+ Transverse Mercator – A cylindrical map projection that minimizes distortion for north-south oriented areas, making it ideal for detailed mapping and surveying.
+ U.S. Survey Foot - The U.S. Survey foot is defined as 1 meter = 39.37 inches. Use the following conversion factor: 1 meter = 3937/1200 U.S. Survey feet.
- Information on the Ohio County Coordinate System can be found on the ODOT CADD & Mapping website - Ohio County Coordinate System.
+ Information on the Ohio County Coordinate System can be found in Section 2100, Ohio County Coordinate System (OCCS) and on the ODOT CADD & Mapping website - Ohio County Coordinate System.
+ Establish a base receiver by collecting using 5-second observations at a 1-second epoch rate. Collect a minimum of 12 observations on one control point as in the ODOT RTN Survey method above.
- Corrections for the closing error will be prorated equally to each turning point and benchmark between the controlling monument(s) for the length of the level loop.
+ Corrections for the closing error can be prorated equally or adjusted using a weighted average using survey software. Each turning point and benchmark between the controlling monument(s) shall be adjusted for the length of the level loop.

---

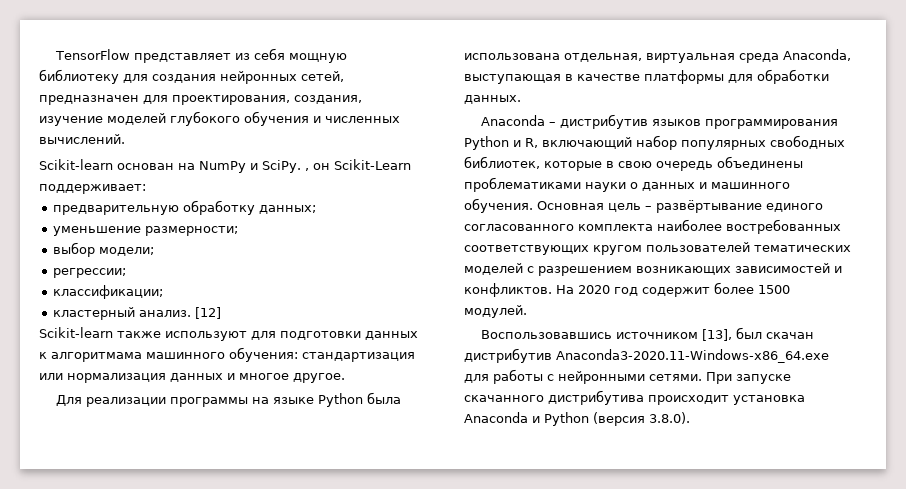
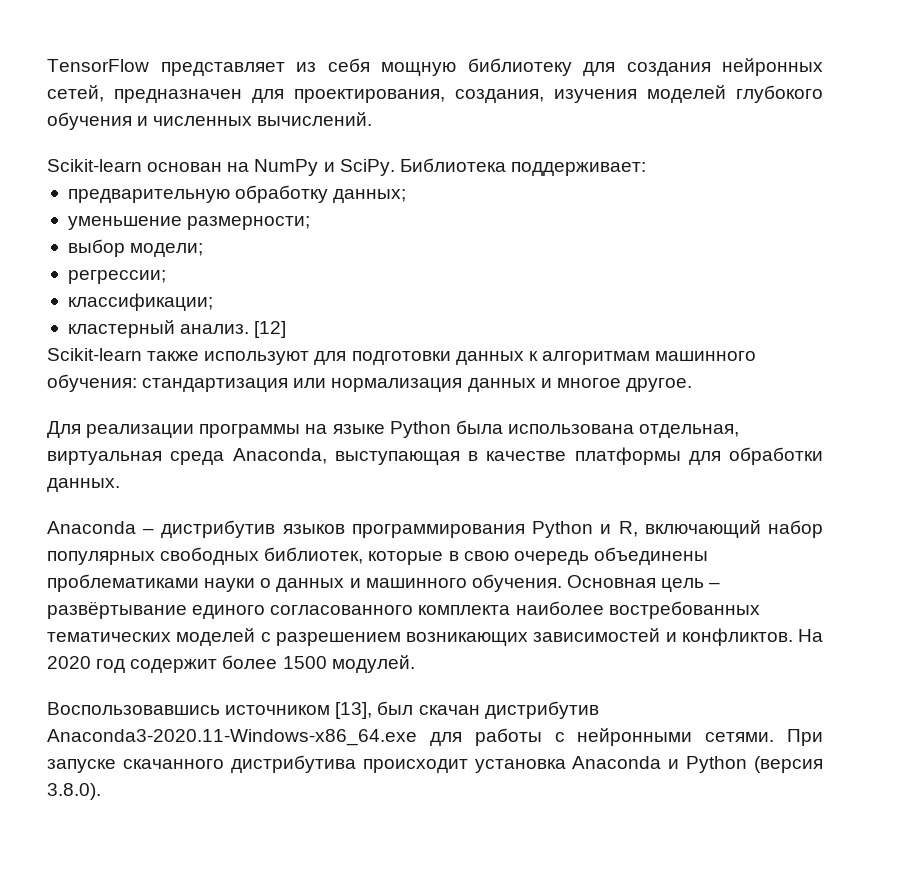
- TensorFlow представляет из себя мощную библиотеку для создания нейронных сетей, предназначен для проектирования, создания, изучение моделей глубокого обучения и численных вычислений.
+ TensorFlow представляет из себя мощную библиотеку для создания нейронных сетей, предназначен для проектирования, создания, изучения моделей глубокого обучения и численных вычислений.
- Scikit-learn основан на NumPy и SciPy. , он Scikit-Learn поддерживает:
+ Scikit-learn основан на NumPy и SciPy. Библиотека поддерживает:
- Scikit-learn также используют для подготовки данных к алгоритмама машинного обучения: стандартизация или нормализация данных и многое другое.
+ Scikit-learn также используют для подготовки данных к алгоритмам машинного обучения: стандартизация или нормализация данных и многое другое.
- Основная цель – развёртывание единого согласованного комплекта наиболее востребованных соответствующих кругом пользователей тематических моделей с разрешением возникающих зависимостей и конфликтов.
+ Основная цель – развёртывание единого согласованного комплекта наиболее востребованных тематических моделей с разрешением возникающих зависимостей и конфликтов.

---

» Action item: Provide the count, and nothing else, of lines in the data above where the word "поддерживает" occurs.

» Response: 2